The Archbishop of Canterbury has said in a statement on his website that the Anglican Church may have to accept a “two track” communion where believers can hold different opinions about gay clergy and same-sex unions.

“The ideal is that both ‘tracks’ should be able to pursue what they believe God is calling them to be as Church, with greater integrity and consistency,” Rowan Williams writes.

“All of this is to do with becoming the Church God wants us to be, for the better proclamation of the liberating gospel of Jesus Christ.

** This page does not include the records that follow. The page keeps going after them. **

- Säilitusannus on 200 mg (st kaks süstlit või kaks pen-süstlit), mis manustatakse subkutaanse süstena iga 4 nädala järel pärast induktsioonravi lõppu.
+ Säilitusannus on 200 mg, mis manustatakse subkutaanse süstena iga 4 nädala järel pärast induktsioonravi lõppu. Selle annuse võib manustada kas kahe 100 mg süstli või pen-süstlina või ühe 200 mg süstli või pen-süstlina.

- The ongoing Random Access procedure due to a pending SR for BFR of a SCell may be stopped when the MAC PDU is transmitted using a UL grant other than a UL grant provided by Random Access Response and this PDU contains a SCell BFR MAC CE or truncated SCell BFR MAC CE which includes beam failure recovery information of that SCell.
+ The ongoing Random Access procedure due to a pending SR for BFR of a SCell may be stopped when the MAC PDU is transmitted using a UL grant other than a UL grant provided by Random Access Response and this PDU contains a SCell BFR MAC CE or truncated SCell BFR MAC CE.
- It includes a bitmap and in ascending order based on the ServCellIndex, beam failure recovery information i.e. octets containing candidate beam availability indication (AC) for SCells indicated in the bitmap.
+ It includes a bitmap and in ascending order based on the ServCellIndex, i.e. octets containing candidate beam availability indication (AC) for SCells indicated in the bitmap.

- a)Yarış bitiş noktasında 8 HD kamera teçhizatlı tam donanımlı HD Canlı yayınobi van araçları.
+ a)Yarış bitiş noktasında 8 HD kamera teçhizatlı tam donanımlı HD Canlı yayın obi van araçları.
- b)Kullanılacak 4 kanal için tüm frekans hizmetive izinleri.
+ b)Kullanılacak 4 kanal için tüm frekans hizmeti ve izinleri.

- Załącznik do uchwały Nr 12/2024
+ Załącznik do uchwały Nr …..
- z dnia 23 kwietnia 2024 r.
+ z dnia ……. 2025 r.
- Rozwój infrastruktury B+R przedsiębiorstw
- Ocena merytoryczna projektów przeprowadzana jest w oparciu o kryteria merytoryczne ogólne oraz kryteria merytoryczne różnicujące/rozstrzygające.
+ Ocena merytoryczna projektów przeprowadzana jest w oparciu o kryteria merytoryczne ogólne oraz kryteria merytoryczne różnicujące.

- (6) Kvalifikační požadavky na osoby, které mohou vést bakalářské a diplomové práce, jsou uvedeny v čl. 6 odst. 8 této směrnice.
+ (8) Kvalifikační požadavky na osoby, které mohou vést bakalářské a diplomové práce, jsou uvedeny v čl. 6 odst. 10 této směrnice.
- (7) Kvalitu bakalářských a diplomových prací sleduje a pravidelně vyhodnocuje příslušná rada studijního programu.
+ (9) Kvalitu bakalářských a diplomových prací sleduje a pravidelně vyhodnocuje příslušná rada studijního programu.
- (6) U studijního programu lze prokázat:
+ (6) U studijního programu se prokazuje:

It would be a great mistake to see the present situation as no more than an unhappy set of tensions within a global family struggling to find a coherence that not all its members actually want.”

His comments come in response to a decision by US Episcopal Church last week to authorise bishops to bless same-sex unions and research an official prayer for the ceremonies.

The Episcopal Church caused an uproar among some Anglicans, when in 2003 they consecrated the first openly gay bishop, V. Gene Robinson of New Hampshire.

Williams, the Anglican spiritual leader, has struggled since to keep the communion unified since.

While Williams has previously urged the Episcopal Church to not move forward with same-sex unions and the ordination of gay clergy in order to avoid a schism, he said in his message that, “no Anglican has any business reinforcing prejudice against LGBT people, questioning their human dignity and civil liberties or their place within the Body of Christ.”